Aside from the Jodie Foster’s dog, Jason Sudeikis’ hoodie, and Cynthia Nixon’s Bernie Sanders-in-mittens cutout, the biggest buzz of this year’s Globes was about what and who the Hollywood Foreign Press Association didn’t honor. The voting body, which notably has no black members, put forth a majority-white slate of contenders, icing out a lot of great work by creators and actors of color (ahem, Michaela Coel).
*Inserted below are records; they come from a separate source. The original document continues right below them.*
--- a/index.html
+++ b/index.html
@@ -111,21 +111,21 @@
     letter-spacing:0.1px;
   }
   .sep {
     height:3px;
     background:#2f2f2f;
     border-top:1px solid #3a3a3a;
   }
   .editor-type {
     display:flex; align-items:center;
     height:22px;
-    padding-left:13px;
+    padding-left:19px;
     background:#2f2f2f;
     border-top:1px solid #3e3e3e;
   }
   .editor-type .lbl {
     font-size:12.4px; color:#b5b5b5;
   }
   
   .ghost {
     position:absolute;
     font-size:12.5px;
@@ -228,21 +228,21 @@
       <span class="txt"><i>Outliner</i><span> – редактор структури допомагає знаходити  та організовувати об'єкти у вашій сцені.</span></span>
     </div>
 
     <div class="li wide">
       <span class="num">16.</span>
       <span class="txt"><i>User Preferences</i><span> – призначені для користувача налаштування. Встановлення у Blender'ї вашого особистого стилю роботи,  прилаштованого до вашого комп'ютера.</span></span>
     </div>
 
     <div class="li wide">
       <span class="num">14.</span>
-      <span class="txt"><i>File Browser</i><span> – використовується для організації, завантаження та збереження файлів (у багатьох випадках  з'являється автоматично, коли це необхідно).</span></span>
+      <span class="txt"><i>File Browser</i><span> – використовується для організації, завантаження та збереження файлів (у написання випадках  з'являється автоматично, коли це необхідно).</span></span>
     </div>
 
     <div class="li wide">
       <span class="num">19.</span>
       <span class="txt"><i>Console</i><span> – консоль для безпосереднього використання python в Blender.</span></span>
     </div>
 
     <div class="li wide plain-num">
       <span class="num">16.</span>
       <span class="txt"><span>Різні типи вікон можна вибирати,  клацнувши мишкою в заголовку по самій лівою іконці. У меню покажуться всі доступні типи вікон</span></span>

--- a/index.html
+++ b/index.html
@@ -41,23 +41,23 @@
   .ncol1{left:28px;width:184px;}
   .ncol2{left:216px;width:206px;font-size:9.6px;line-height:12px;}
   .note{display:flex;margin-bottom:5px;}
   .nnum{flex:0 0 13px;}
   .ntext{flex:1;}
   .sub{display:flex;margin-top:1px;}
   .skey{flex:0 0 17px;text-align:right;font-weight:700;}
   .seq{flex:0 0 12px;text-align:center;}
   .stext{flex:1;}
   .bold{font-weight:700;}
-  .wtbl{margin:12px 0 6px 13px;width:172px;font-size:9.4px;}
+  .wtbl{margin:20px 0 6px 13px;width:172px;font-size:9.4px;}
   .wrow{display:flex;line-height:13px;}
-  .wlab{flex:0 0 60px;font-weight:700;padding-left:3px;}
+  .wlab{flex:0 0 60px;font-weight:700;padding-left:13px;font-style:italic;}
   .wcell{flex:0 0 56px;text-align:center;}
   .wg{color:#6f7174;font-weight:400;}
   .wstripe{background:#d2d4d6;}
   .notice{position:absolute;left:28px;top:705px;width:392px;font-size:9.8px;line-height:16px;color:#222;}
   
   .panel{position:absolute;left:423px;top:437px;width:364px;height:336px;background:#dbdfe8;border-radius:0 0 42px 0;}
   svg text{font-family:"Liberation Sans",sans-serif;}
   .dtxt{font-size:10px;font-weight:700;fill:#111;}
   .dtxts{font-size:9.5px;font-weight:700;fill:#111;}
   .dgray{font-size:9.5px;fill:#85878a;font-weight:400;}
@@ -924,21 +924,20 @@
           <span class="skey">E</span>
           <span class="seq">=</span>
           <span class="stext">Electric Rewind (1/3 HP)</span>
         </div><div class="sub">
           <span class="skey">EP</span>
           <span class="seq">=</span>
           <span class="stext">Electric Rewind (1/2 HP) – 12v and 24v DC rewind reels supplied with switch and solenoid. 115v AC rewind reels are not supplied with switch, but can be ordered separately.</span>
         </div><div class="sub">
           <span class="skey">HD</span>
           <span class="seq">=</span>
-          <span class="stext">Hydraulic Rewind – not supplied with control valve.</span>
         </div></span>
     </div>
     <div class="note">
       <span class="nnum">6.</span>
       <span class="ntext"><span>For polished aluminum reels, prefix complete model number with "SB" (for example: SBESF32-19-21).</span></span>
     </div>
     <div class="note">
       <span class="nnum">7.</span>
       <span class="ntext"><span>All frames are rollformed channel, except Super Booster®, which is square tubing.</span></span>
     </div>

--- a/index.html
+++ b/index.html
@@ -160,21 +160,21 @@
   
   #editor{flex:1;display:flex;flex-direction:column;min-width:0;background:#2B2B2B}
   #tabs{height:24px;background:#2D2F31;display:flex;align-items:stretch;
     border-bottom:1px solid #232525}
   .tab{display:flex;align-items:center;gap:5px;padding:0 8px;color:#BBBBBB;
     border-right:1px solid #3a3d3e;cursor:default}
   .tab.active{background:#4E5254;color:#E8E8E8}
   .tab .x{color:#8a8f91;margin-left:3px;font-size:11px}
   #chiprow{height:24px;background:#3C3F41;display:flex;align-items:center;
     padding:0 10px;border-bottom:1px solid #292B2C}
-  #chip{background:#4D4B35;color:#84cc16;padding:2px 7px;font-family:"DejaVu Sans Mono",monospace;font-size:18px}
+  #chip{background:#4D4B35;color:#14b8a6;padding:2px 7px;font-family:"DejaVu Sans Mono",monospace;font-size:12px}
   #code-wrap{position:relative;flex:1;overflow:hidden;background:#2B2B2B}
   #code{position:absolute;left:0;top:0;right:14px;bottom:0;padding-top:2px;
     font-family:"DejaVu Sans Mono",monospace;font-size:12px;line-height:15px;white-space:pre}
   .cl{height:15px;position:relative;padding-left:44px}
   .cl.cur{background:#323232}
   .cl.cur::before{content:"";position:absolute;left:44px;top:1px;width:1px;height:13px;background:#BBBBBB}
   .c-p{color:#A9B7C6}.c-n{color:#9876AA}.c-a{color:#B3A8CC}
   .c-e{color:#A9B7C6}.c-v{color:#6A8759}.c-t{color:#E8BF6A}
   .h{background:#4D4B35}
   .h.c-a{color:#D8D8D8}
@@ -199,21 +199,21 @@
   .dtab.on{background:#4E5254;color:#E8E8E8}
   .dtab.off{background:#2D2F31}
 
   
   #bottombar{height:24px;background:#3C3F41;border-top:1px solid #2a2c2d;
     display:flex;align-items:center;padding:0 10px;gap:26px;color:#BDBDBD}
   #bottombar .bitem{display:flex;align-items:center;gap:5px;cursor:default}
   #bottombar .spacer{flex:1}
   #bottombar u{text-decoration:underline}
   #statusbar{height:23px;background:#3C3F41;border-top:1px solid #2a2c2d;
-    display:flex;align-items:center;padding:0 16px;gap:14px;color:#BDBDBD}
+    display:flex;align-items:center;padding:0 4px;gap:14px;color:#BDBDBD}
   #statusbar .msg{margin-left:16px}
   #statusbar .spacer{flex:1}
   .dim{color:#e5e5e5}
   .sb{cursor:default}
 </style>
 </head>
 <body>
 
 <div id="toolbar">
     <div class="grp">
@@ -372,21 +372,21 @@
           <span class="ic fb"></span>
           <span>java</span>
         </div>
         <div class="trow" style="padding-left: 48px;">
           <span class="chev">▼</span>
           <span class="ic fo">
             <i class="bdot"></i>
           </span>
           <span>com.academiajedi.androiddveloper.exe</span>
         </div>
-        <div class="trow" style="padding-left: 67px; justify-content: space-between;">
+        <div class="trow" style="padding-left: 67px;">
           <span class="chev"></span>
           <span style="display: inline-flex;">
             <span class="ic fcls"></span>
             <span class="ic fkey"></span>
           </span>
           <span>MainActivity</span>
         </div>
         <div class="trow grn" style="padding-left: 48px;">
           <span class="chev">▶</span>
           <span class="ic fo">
Still, there was some good news on the diversity front at the 78th annual ceremony: Chloe Zhao took home best director for Nomadland, becoming the first woman to win that honor in 37 years and the first Asian woman ever to do so. The night’s other big winners were Borat Subsequent Moviefilm for best comedy film, The Crown for TV drama, and first-time actor Andra Day, who beat out heavyweights including Frances McDormand and Viola Davis with a best actress nod for The United States vs. Billie Holiday.
Sprinkled in between were some traditional Globes hijinks — Bill Murray toasting Daniel Kaluuya with a martini; David Fincher downing a shot right after Mank lost best screenplay — to remind us that just because the show was remote, that didn’t mean we couldn’t have a little fun. Read on for the high, low, and “huh?” moments of a strange Globes for a strange time.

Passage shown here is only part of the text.